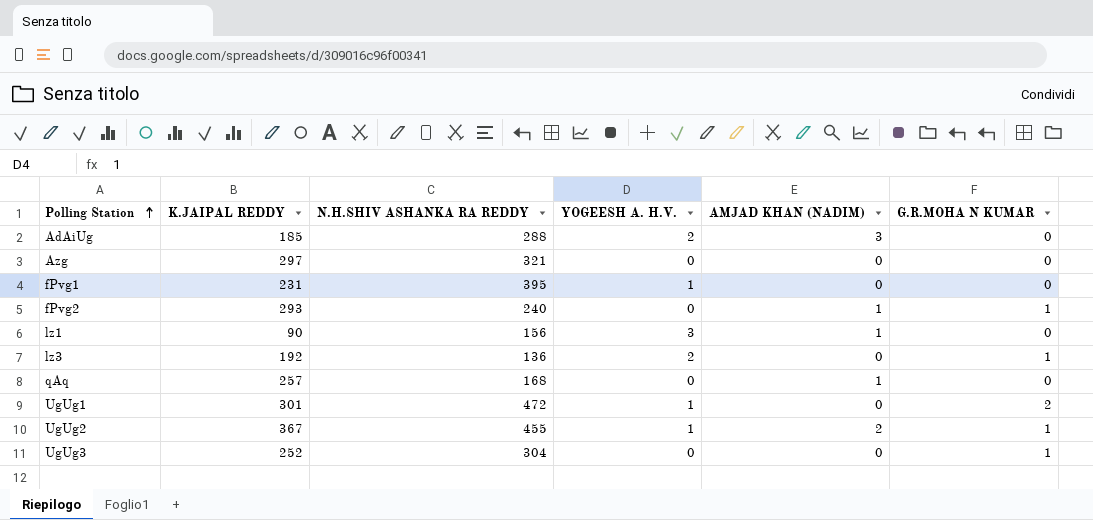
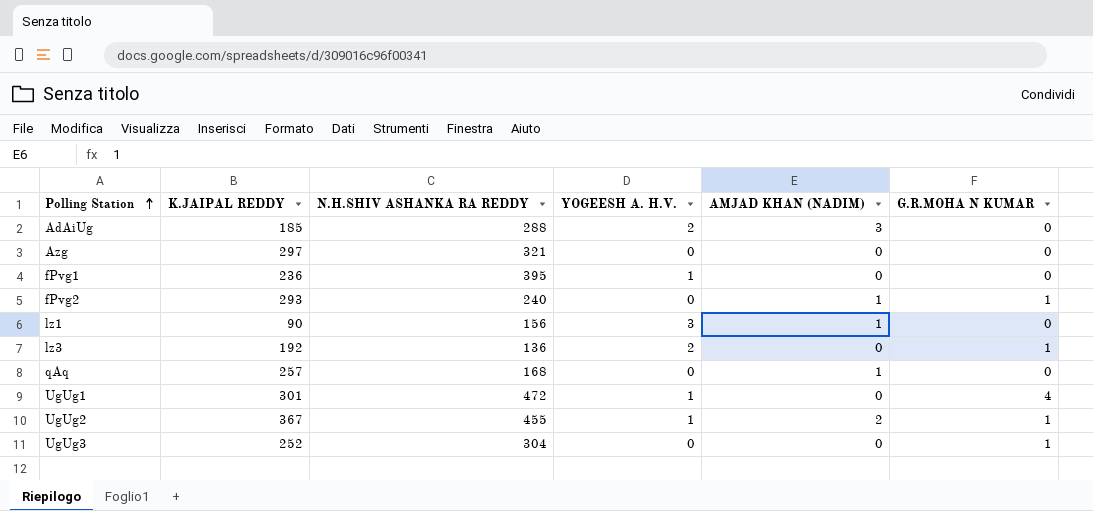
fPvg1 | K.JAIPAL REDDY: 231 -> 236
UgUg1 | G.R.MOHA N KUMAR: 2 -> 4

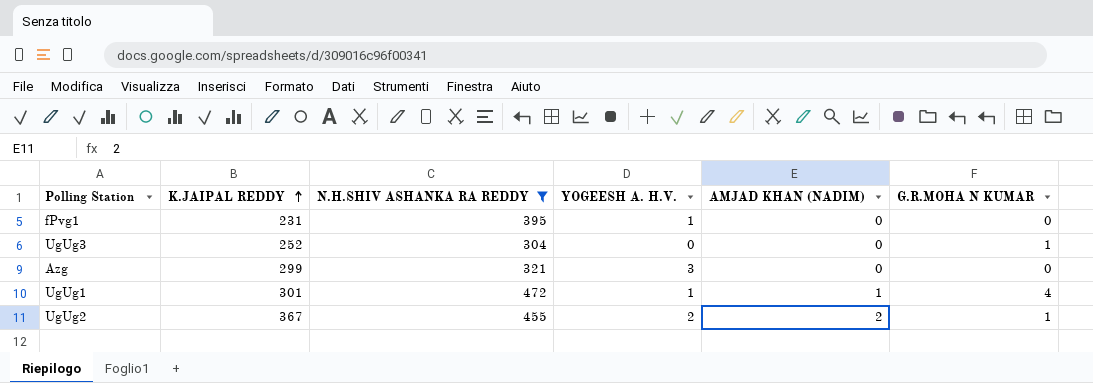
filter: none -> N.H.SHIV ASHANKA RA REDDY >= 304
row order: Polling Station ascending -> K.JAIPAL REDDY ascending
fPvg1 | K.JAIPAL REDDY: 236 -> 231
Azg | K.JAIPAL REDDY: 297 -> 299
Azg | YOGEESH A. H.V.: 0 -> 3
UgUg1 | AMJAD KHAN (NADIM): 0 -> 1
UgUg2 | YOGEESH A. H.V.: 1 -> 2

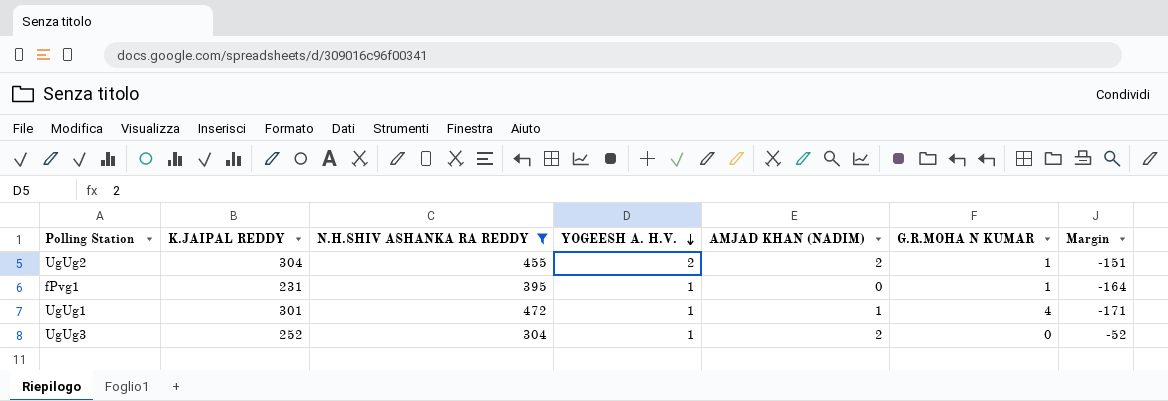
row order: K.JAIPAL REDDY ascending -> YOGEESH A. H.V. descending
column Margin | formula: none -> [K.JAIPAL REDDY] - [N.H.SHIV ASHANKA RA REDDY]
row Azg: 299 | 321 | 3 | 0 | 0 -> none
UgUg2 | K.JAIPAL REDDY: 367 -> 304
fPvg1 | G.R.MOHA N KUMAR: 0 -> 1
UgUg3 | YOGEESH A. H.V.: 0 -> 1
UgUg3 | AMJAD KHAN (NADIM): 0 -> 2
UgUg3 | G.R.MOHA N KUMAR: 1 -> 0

What you are asked to do: Copy, word for word, the line that contains "fPvg1 | G.R.MOHA N KUMAR: 0 -> 1" and every line after it through the end of the records, and nothing else.

Response for this exercise:
fPvg1 | G.R.MOHA N KUMAR: 0 -> 1
UgUg3 | YOGEESH A. H.V.: 0 -> 1
UgUg3 | AMJAD KHAN (NADIM): 0 -> 2
UgUg3 | G.R.MOHA N KUMAR: 1 -> 0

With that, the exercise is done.